**What you will do**
Your response should contain each line of the data that includes "subtotal".

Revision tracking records
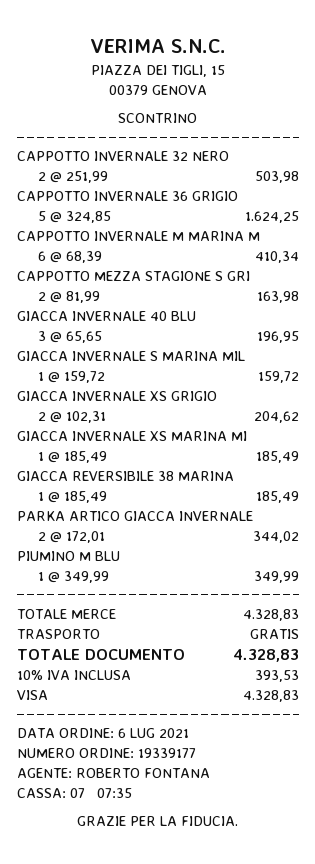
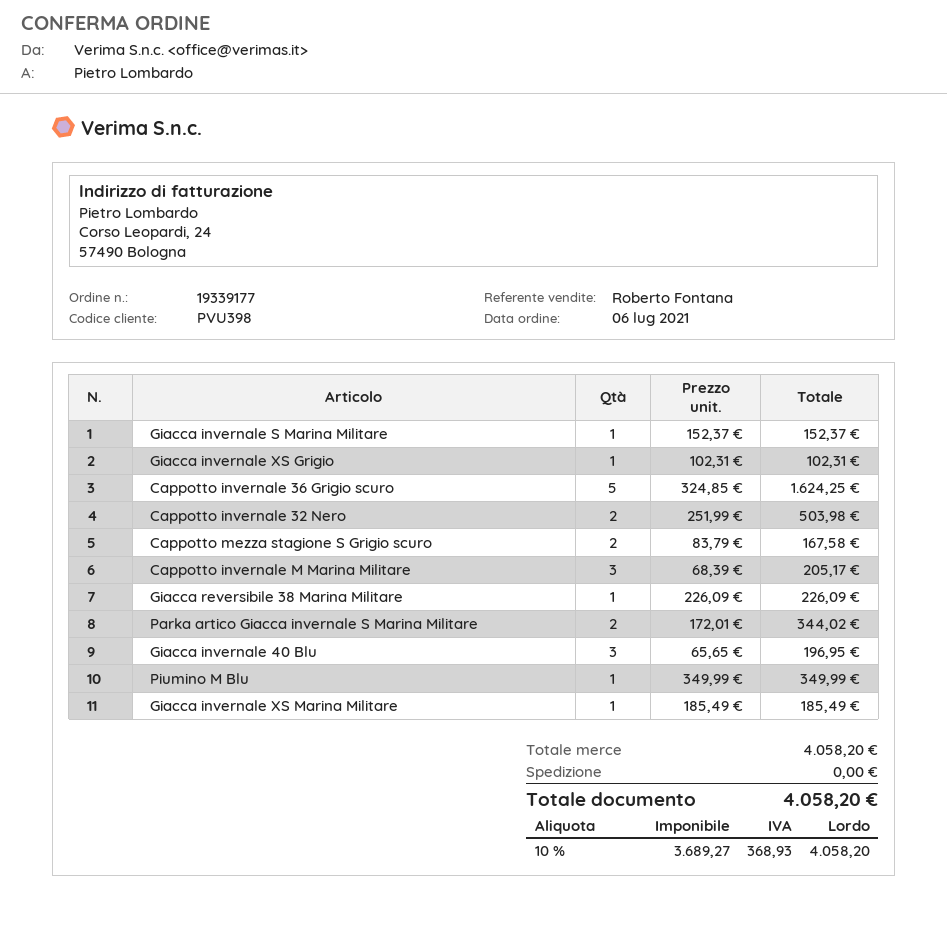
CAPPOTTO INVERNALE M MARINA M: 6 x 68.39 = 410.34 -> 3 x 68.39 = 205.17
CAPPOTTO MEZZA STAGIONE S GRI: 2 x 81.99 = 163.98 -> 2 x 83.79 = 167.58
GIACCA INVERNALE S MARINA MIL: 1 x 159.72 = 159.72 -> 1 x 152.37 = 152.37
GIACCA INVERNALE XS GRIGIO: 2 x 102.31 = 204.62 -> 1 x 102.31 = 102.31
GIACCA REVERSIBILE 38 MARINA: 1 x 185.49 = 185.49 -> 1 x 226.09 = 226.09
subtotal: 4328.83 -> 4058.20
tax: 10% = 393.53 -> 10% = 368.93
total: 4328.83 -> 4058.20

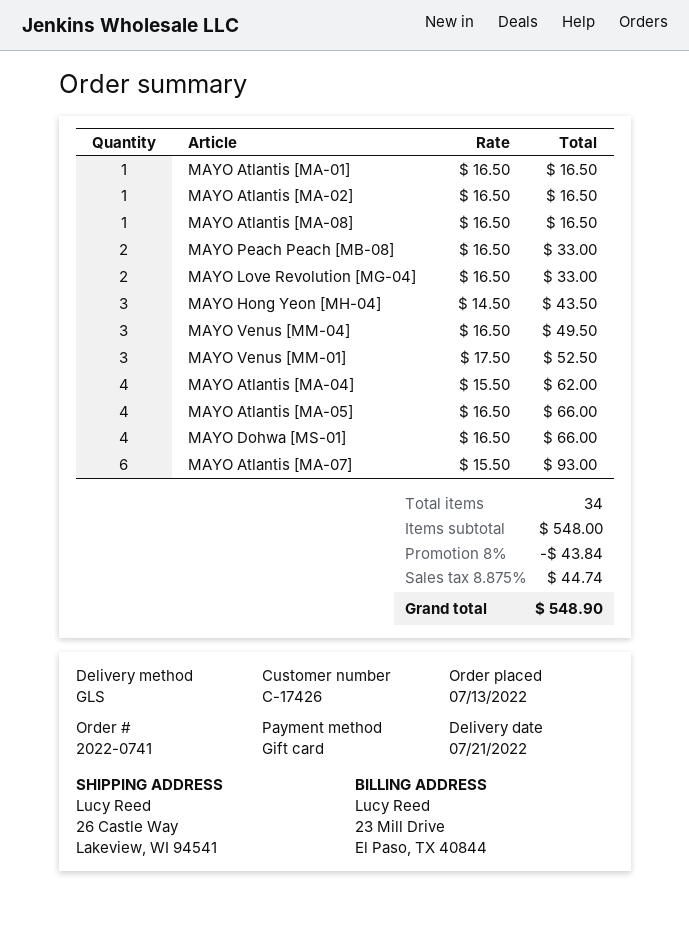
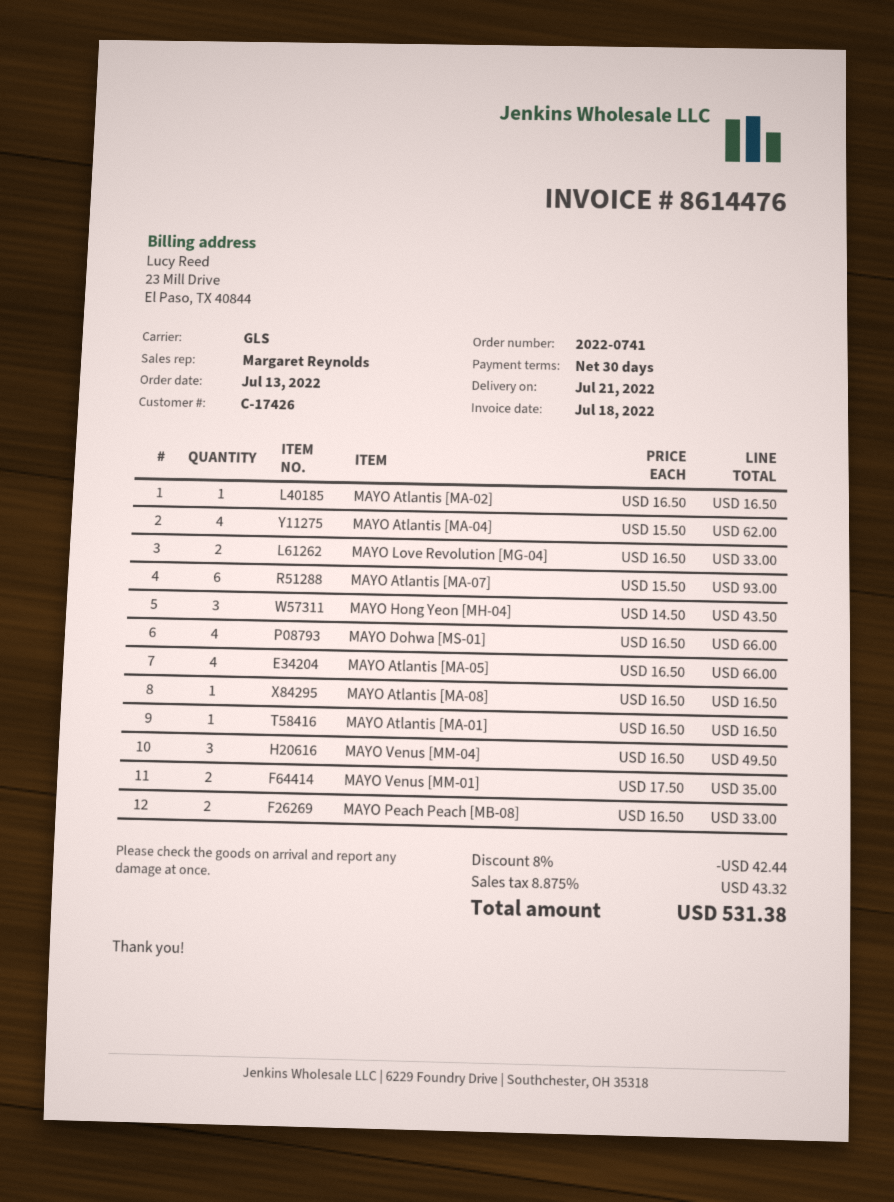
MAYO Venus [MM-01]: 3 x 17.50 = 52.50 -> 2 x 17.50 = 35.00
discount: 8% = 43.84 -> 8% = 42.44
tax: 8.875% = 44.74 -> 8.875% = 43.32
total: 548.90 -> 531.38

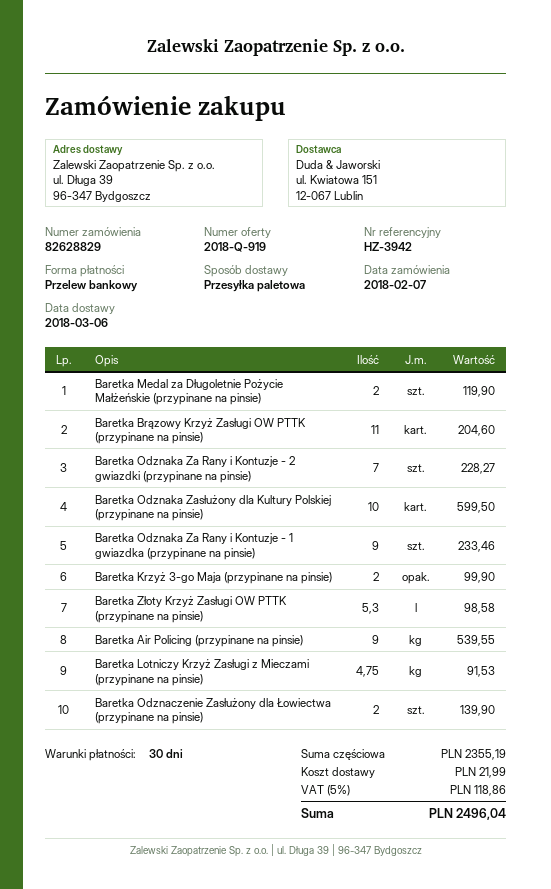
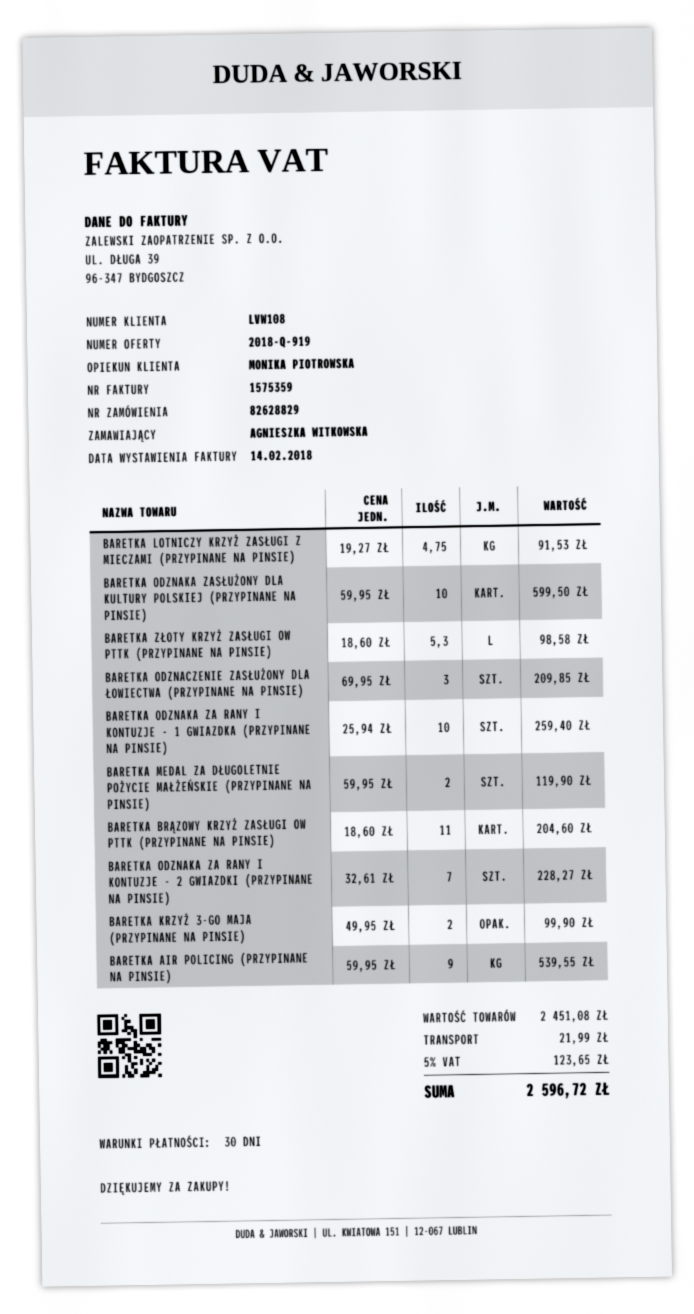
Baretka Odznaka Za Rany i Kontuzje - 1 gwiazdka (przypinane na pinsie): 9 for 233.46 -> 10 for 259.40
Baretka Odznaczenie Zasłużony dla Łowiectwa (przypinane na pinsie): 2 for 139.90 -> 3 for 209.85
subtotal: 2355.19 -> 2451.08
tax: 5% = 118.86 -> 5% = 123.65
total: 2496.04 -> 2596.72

**Exercise output**
subtotal: 4328.83 -> 4058.20
subtotal: 2355.19 -> 2451.08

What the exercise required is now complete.